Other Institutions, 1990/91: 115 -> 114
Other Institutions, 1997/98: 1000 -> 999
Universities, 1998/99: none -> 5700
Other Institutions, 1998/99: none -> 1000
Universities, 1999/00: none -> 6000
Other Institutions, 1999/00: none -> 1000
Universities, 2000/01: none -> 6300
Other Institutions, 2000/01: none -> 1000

* * *

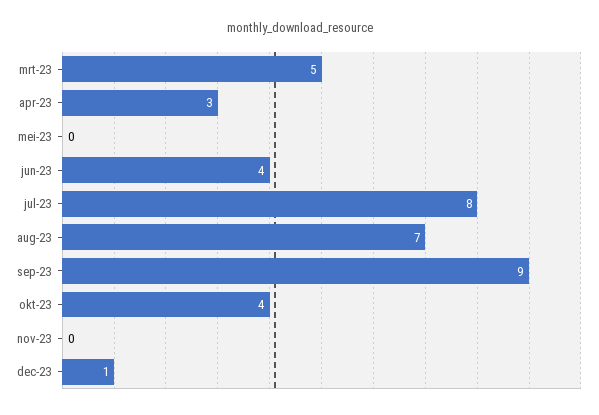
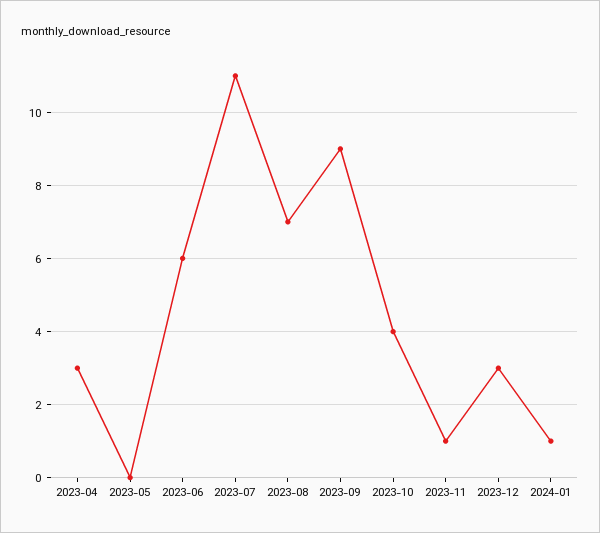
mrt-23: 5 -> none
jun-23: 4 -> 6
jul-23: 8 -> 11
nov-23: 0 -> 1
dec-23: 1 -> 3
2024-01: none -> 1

* * *

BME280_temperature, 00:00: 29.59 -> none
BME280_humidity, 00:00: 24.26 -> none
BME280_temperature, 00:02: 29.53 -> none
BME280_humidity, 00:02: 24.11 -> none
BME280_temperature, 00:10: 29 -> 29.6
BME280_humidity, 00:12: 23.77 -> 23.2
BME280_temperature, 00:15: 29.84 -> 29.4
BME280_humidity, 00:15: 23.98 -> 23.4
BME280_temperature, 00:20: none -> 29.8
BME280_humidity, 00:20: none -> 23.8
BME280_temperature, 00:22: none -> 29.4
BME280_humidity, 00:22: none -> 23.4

EXERCISE BRIEF —
Please give back exactly the lines of this listing beginning at the line with "Other Institutions, 1997/98: 1000 -> 999" and ending with the line with "Other Institutions, 2000/01: none -> 1000", both included, and nothing else.

ANSWER FOR THE TASK —
Other Institutions, 1997/98: 1000 -> 999
Universities, 1998/99: none -> 5700
Other Institutions, 1998/99: none -> 1000
Universities, 1999/00: none -> 6000
Other Institutions, 1999/00: none -> 1000
Universities, 2000/01: none -> 6300
Other Institutions, 2000/01: none -> 1000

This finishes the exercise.